### [Task brief]
Set down the lines below, exactly, starting at the one that contains "<div>Model sizes may" and stopping at the last line, inclusive. Omit pictures.

** Opening Records supplied block **

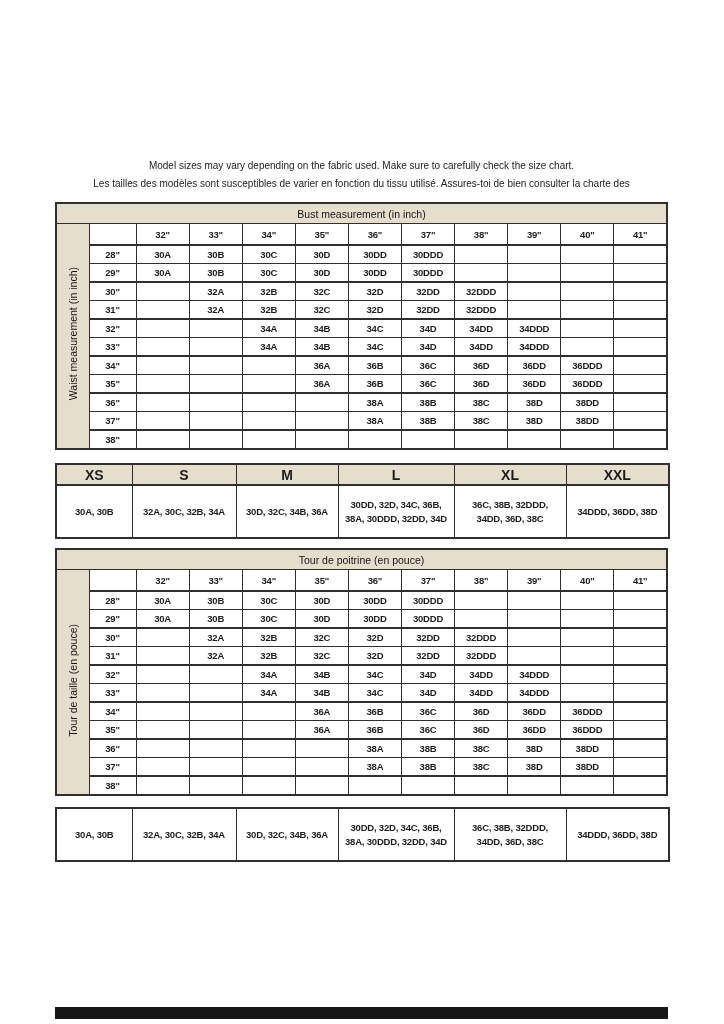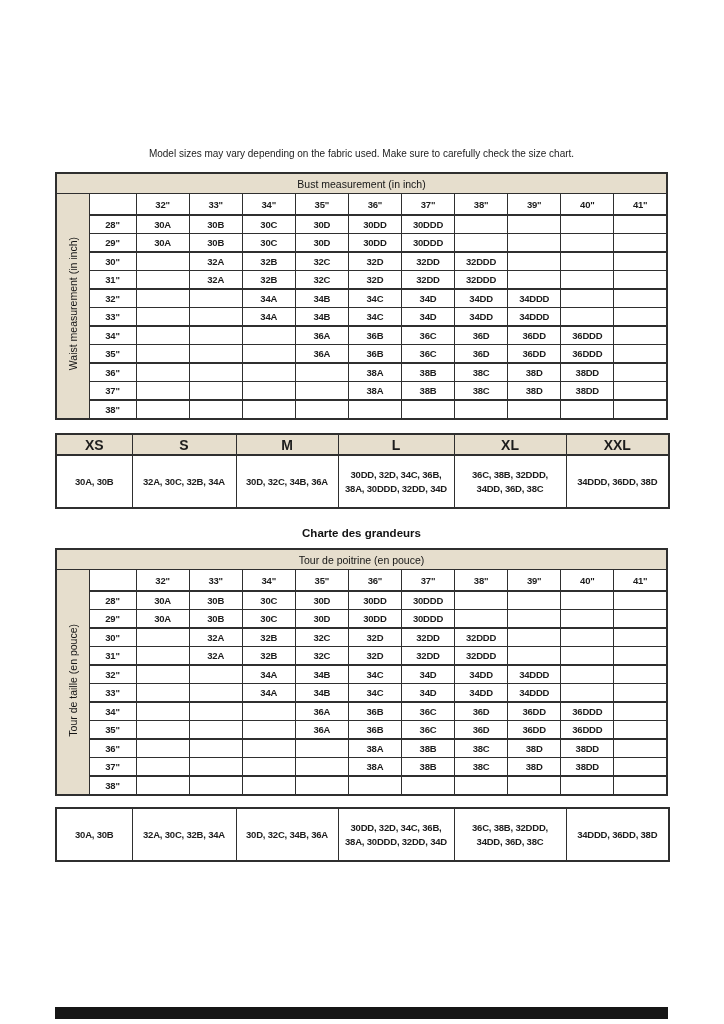--- a/index.html
+++ b/index.html
@@ -7,7 +7,7 @@
     width:724px;height:1024px;background:#ffffff;position:relative;overflow:hidden;
     font-family:"Liberation Sans","DejaVu Sans",sans-serif;color:#1a1a1a;
   }
-  .content{position:absolute;left:55px;top:0;width:613px;}
+  .content{position:absolute;left:55px;top:12px;width:613px;}
   .intro{margin-top:145px;text-align:center;font-size:10px;line-height:18px;color:#222;}
   .doc-title{text-align:center;font-size:11.5px;font-weight:700;color:#111;}
   .title-en{margin-top:12px;}

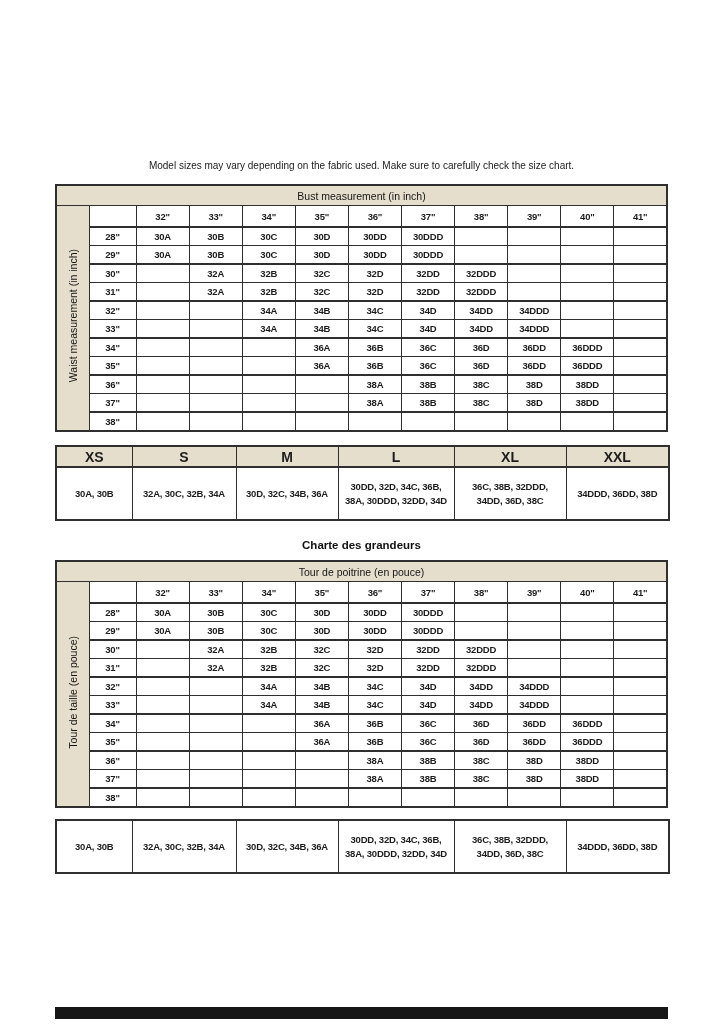--- a/index.html
+++ b/index.html
@@ -41,6 +41,7 @@
 
   <div class="intro">
     <div>Model sizes may vary depending on the fabric used. Make sure to carefully check the size chart.</div>
+    <div>Les tailles des modèles sont susceptibles de varier en fonction du tissu utilisé. Assures-toi de bien consulter la charte des</div>
   </div>
 
 

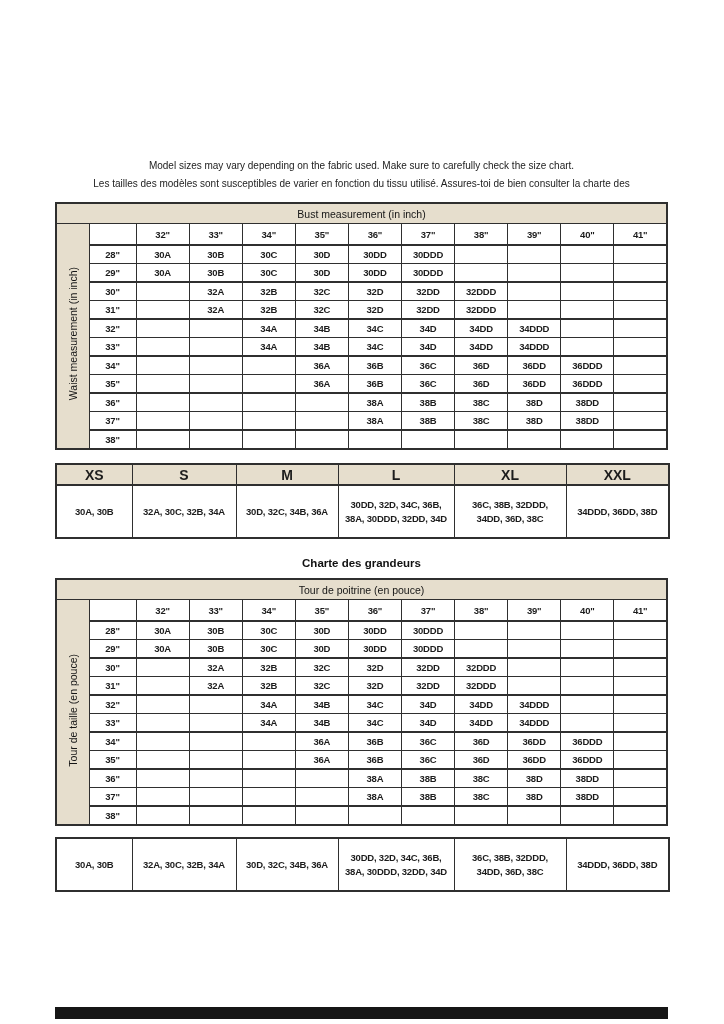--- a/index.html
+++ b/index.html
@@ -253,7 +253,6 @@
       </tbody>
     </table>
 
-  <div class="doc-title title-fr">Charte des grandeurs</div>
 
   <table class="grid grid-fr">
       <colgroup>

** Closing Records supplied block **

### [Result of the task]
     <div>Model sizes may vary depending on the fabric used. Make sure to carefully check the size chart.</div>
+    <div>Les tailles des modèles sont susceptibles de varier en fonction du tissu utilisé. Assures-toi de bien consulter la charte des</div>
   </div>
 
 

--- a/index.html
+++ b/index.html
@@ -253,7 +253,6 @@
       </tbody>
     </table>
 
-  <div class="doc-title title-fr">Charte des grandeurs</div>
 
   <table class="grid grid-fr">
       <colgroup>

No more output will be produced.